James has a masters degree in IT Management.

In this lesson, we'll be looking at brand equity, a critical component to building a business. After the lesson, you can test your knowledge with a short quiz.

Brand Equity Defined

The American Marketing Association defines brand equity this way: from a consumer perspective, brand equity is based on consumer attitudes about positive brand attributes and favorable consequences of brand use.

Brand equity in the positive form can help a company in many ways. A common benefit that typically results is the financial benefit, which allows for a company to demand a premium price for its product. For example, Lacoste has such strong brand equity that the premium price is both accepted and expected by customers. In addition, brand equity provides the ability for companies to expand product lines, which can increase sales and revenues for the business, and in some cases reduce costs. An example of this benefit can be seen in companies such as Oakley. Their sunglasses have such positive brand equity that they require little to no awareness, promotion or discount sales.

The outcome from this is that marketing budgets have more strategic flexibility and require less investment. A company with positive brand equity finds itself better positioned for success because customers have special connections and loyalties to its brand. This enables companies to maneuver through dynamic market challenges better than companies with less equity in their brands.

Components of Brand Equity

Increased market share is one result of customer brand loyalty and brand equity. There are four components that provide these results:

  • Brand Recognition - The brand is widely known and recognized, and consumers know what it provides in relationship to the competition.
  • Brand Experience - Consumers have used and experienced the product enough to build expectation.
  • Brand Preference - The brand is preferred by consumers, and as a result, they become returning customers.
  • Brand Loyalty - The brand and the consumer have an emotional attachment, and the consumer will go to any length to purchase it.

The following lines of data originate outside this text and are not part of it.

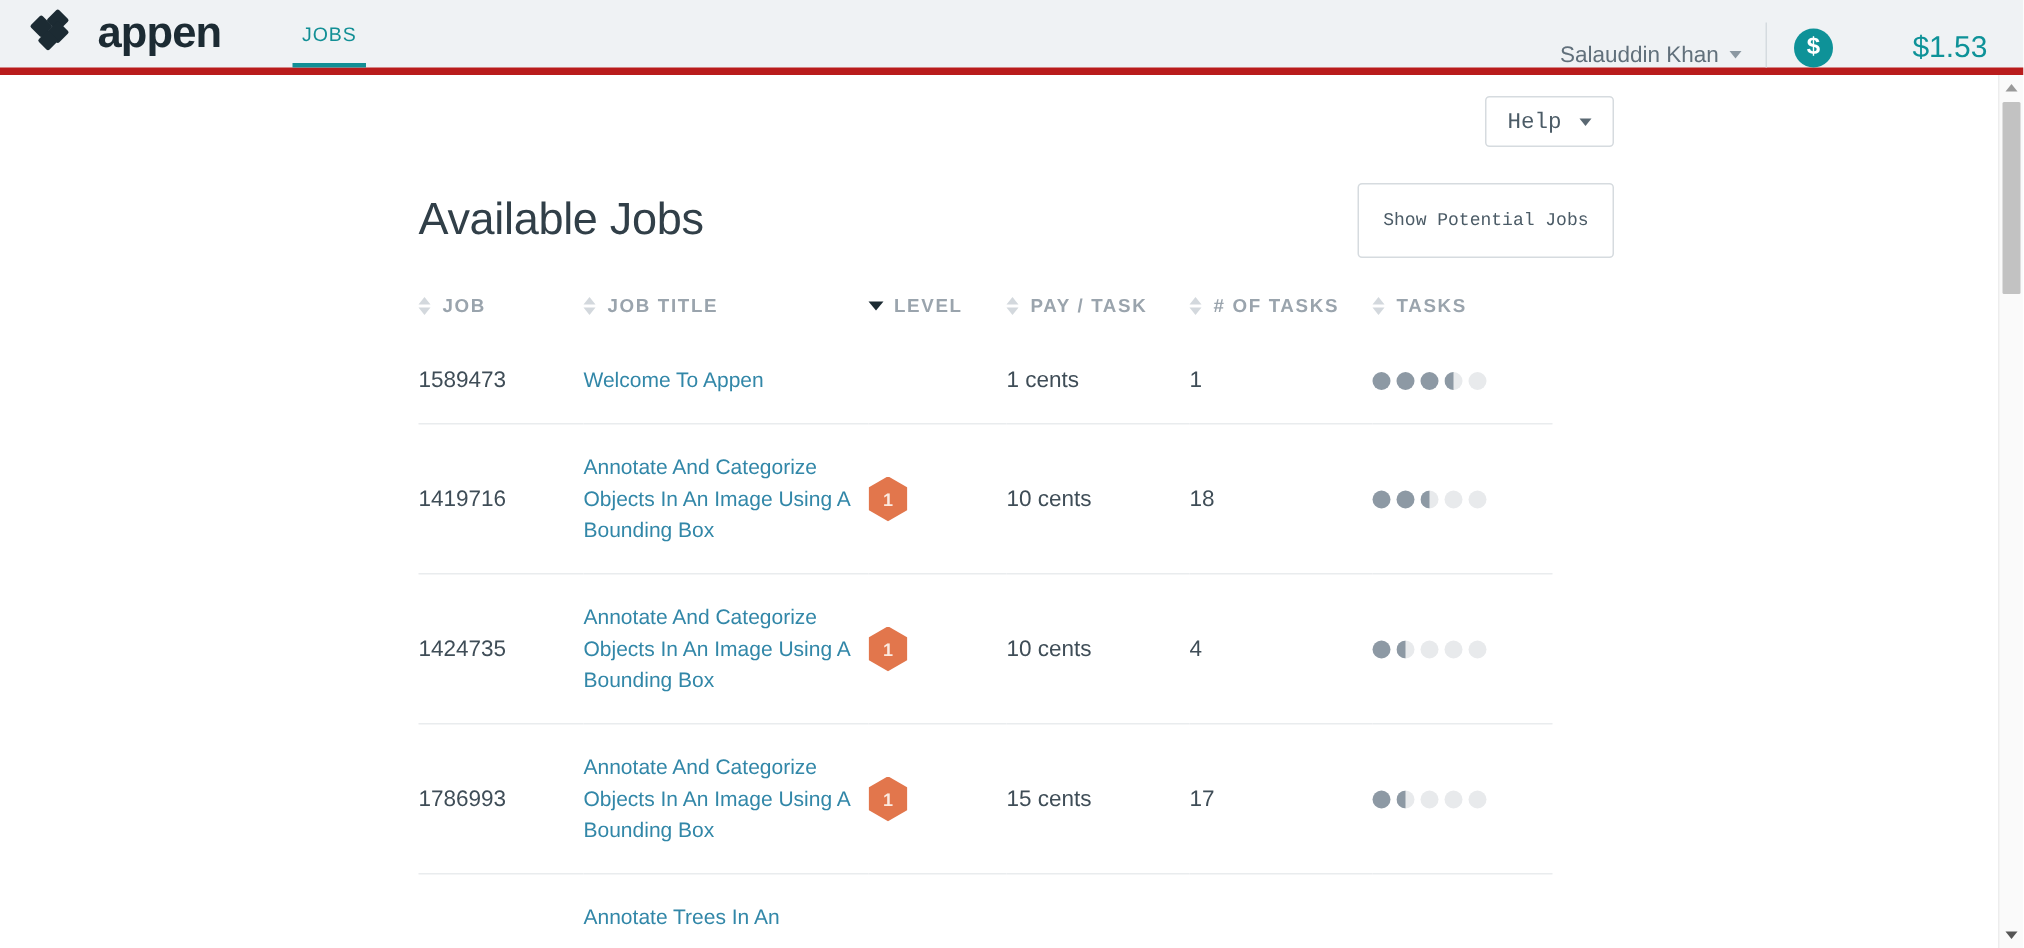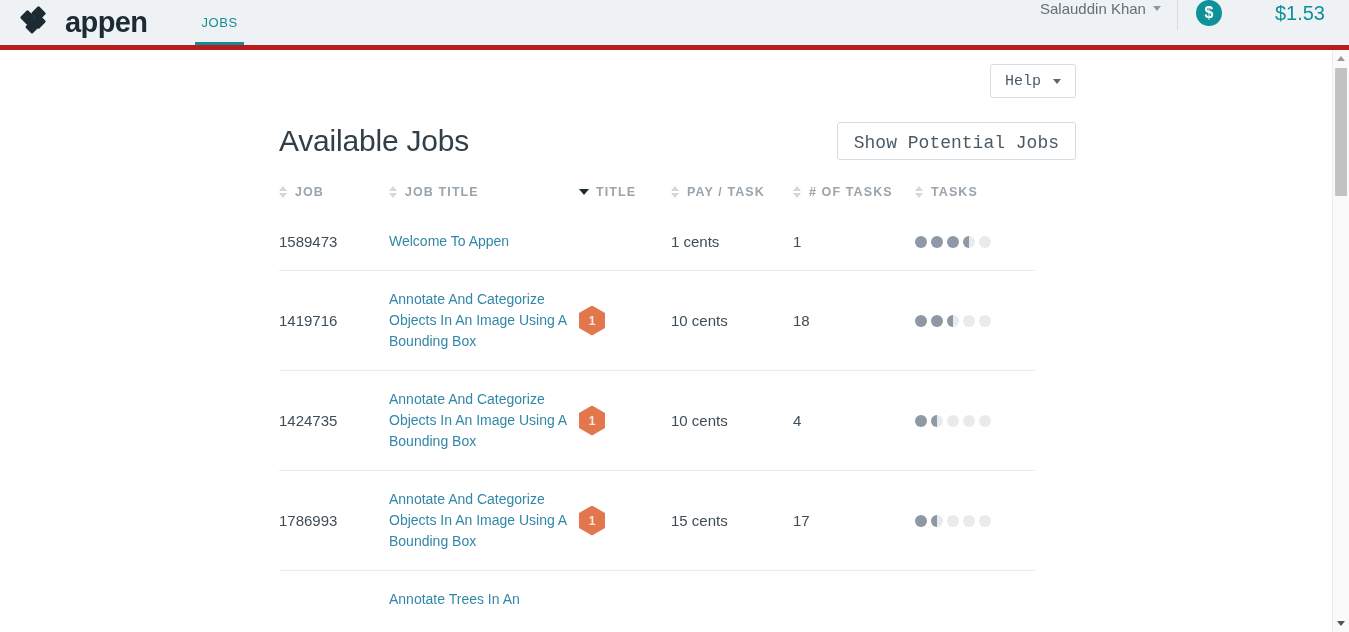--- a/index.html
+++ b/index.html
@@ -68,21 +68,21 @@
     content: "";
     position: absolute;
     left: 0; right: 0; bottom: 0;
     height: 3px;
     background: #128f95;
   }
 
   .topbar-right {
     margin-left: auto;
     display: flex;
-    align-items: flex-start;
+    align-items: flex-end;
     height: 100%;
   }
   .user-menu {
     display: flex;
     align-items: center;
     font-size: 15px;
     color: #61707b;
     cursor: pointer;
     padding-right: 16px;
   }
@@ -166,22 +166,22 @@
     margin: 24px 69px 0 279px;
   }
   .page-title {
     font-size: 30px;
     font-weight: 400;
     color: #313f48;
     letter-spacing: -0.2px;
   }
   .potential-btn {
     padding: 10px 16px;
-    height: 38px;
-    font-size: 18px;
+    height: 50px;
+    font-size: 12px;
   }
 
   
   .jobs-table {
     margin: 25px 0 0 279px;
     width: 756px;
     border-collapse: collapse;
     table-layout: fixed;
   }
   .jobs-table th {
@@ -377,21 +377,21 @@
           </th>
           <th>
             <span class="th-inner">
               <span class="sort-ico"></span>
               <span>JOB TITLE</span>
             </span>
           </th>
           <th>
             <span class="th-inner">
               <span class="sort-ico desc"></span>
-              <span>TITLE</span>
+              <span>LEVEL</span>
             </span>
           </th>
           <th>
             <span class="th-inner">
               <span class="sort-ico"></span>
               <span>PAY / TASK</span>
             </span>
           </th>
           <th>
             <span class="th-inner">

As consumer loyalty grows, there comes a point when no alternative or substitute will satisfy the customer's needs. The brand remains present on the customer's mind, and the customer or brand connection is formed. At this point, it is critical for the company to continue building loyalty with customers and sustain commitment with consumers.

Measuring Brand Equity

For the most part, we use five factors to measure brand equity, which begins with two key factors: 'unassisted awareness' and 'differentiation.' Differentiation is measured in multiple ways, first by identifying the brand associations that come to mind for consumers and then by determining how well the brand delivers against category attributes and values. In addition to the first two factors, we utilize 'brand value perception,' 'accessibility' and 'consumer connection' to complete the formula.